▶ _Dataset entries_:
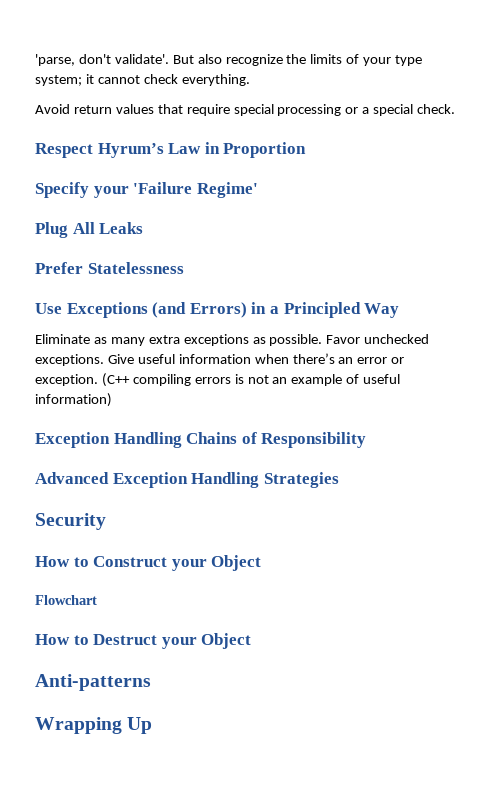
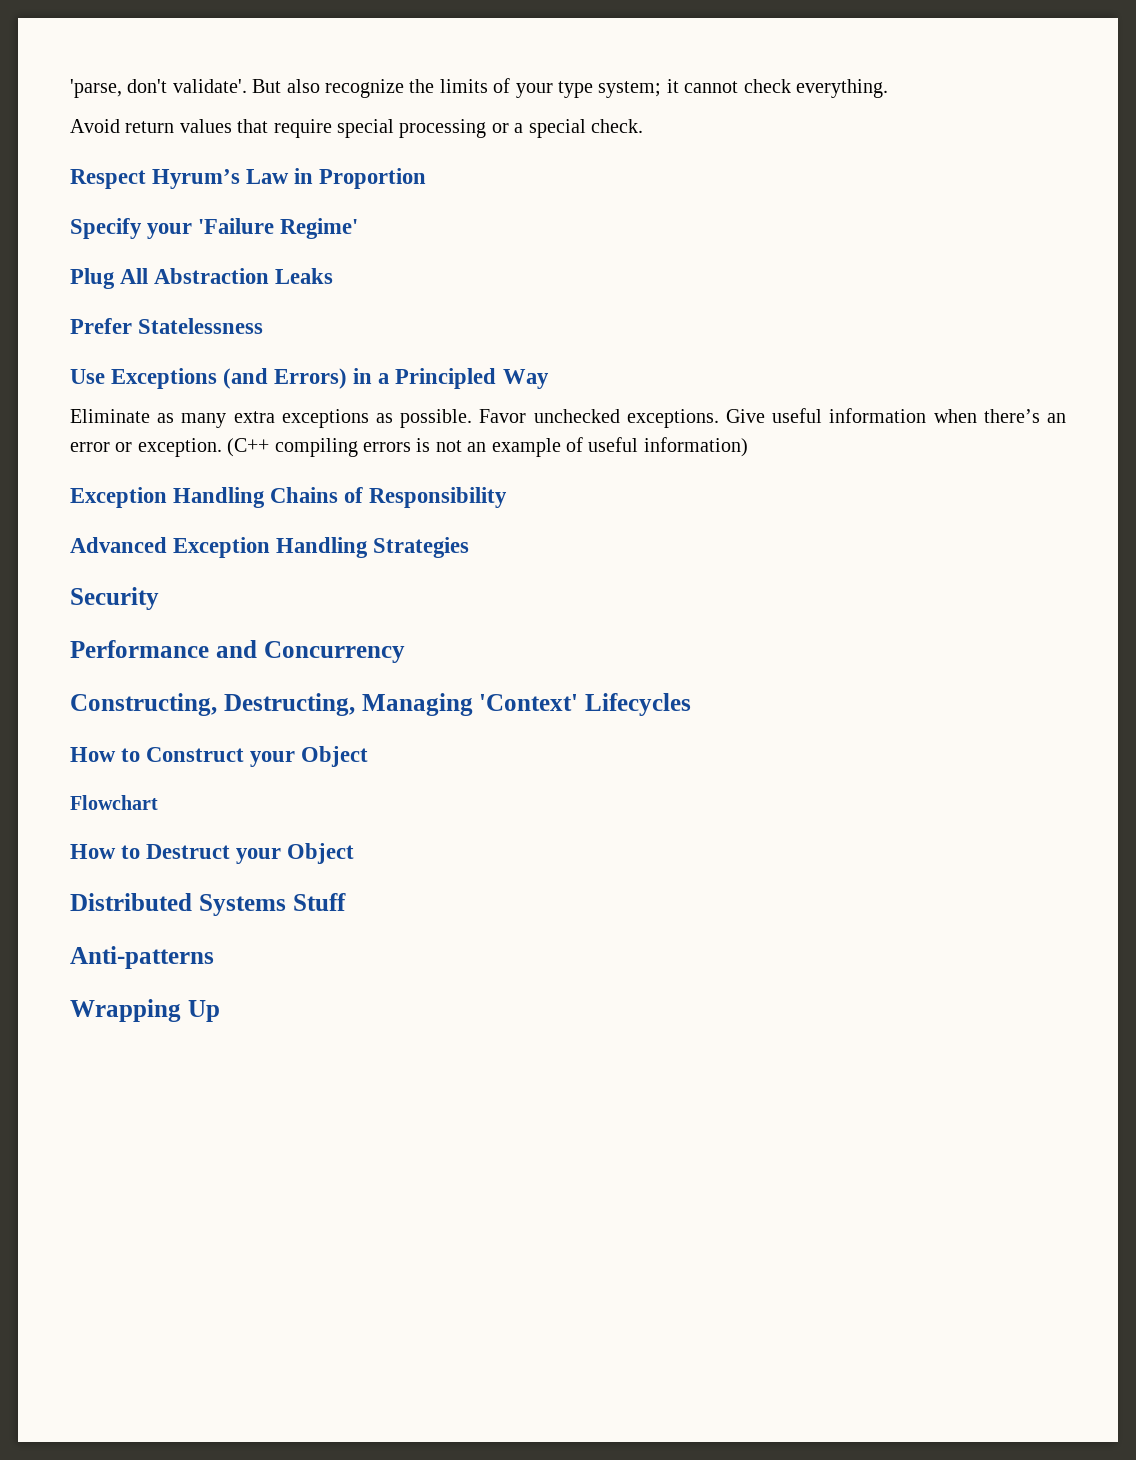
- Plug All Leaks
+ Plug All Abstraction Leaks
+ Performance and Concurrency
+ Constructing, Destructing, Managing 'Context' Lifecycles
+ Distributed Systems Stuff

---

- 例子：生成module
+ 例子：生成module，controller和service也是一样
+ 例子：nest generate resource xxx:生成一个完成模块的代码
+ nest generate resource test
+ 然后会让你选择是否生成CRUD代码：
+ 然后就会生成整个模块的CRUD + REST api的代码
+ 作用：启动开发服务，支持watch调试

▶ _Work to be completed_:
For this task, write out exactly the lines of the entries above, starting at the line with "- Plug All Leaks" and ending at the line with "Distributed Systems Stuff", both included, and no others.

▶ _Answer to this problem_:
- Plug All Leaks
+ Plug All Abstraction Leaks
+ Performance and Concurrency
+ Constructing, Destructing, Managing 'Context' Lifecycles
+ Distributed Systems Stuff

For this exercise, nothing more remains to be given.